An attorney argued that congressional redistricting is naturally political and the Kansas Supreme Court shouldn't get involved. A judge criticized his "boys will be boys" argument.


State News

May 17, 2022 - 4:06 PM

Solicitor General Brant Laue argues in front of the Kansas Supreme Court on Monday afternoon for reversal of a Wyandotte County District Court’s ruling that a new congressional map was unconstitutional. Photo by (Thad Allton for Kansas Reflector)

TOPEKA, Kan. (AP) — A top Kansas government attorney argued Monday that congressional redistricting is naturally political and that the Kansas Supreme Court shouldn’t try to decide when partisanship goes too far, only to be chastised by one of the justices for making a “boys will be boys” argument.

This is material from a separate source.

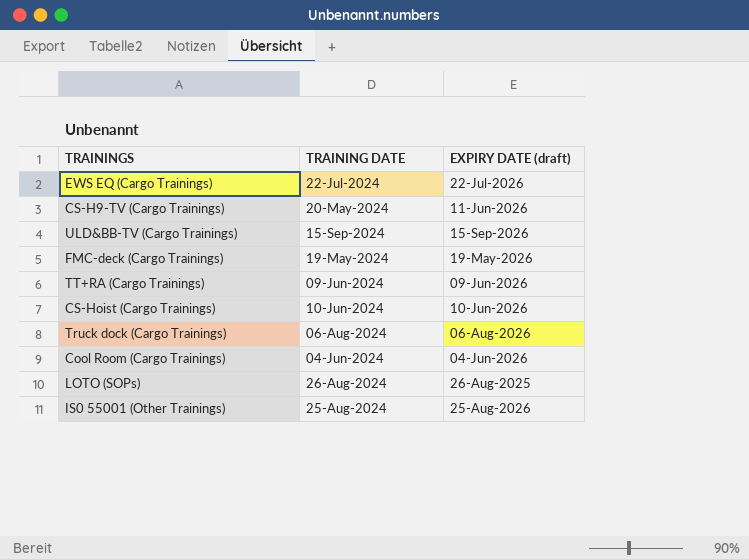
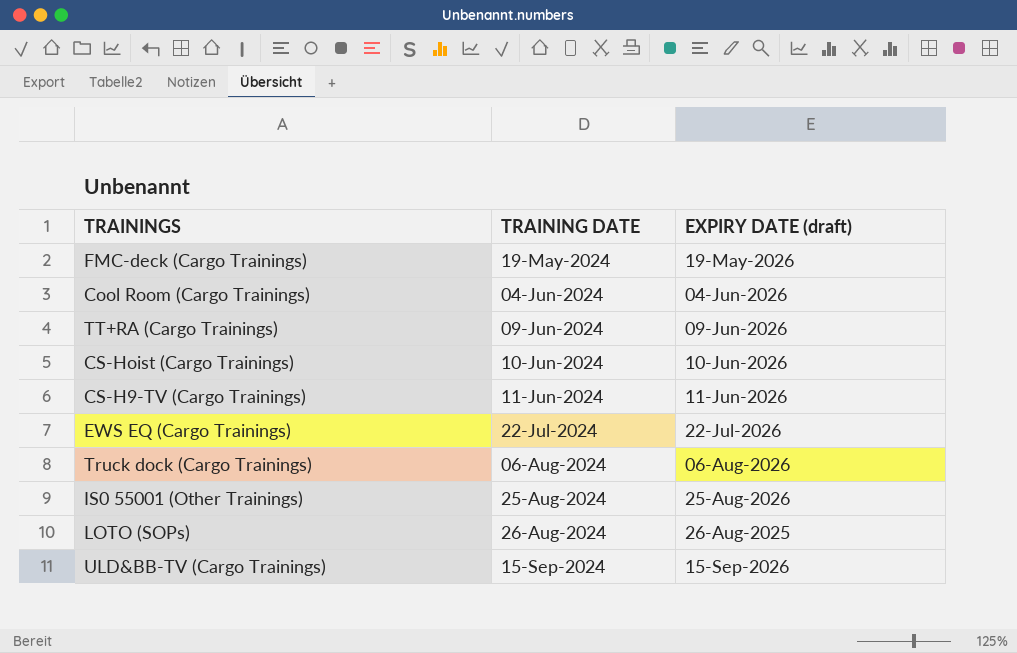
row order: none -> TRAINING DATE ascending
CS-H9-TV (Cargo Trainings) | TRAINING DATE: 20-May-2024 -> 11-Jun-2024

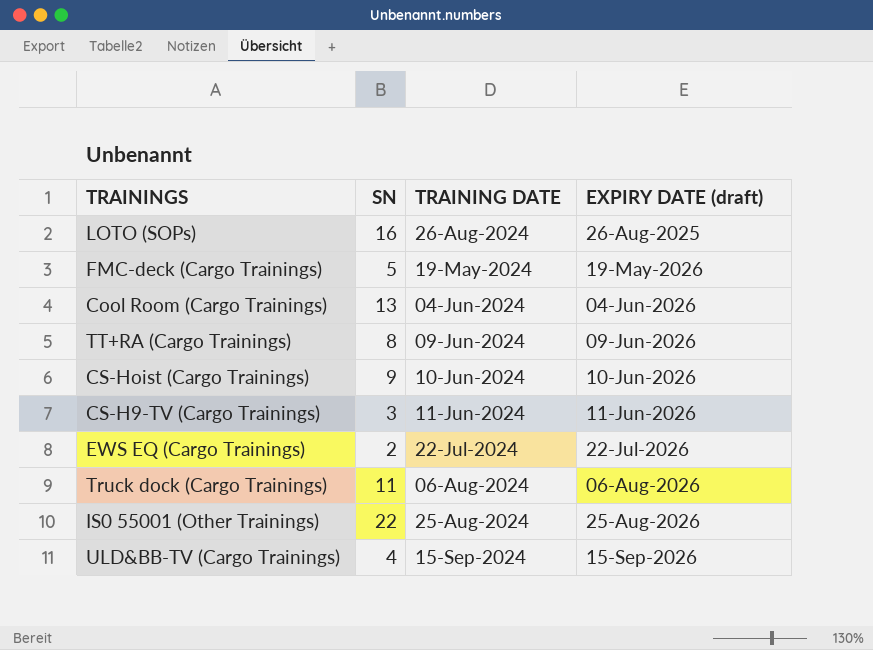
row order: TRAINING DATE ascending -> EXPIRY DATE (draft) ascending
column SN | position: none -> 2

The Supreme Court heard arguments in the state’s appeal of a lower court ruling that represented the first time that a Kansas court declared that partisan gerrymandering violates the state constitution. The lower court ruling struck down a Republican congressional redistricting law that would make it harder for the only Democrat in the state’s congressional delegation to win reelection this year. The GOP-controlled Legislature enacted it over Democratic Gov. Laura Kelly’s veto.

Federal judges — not the Kansas courts — have typically reviewed congressional boundaries, but the U.S. Supreme Court declared in 2019 that complaints about partisan gerrymandering are political issues and not for the federal courts to resolve.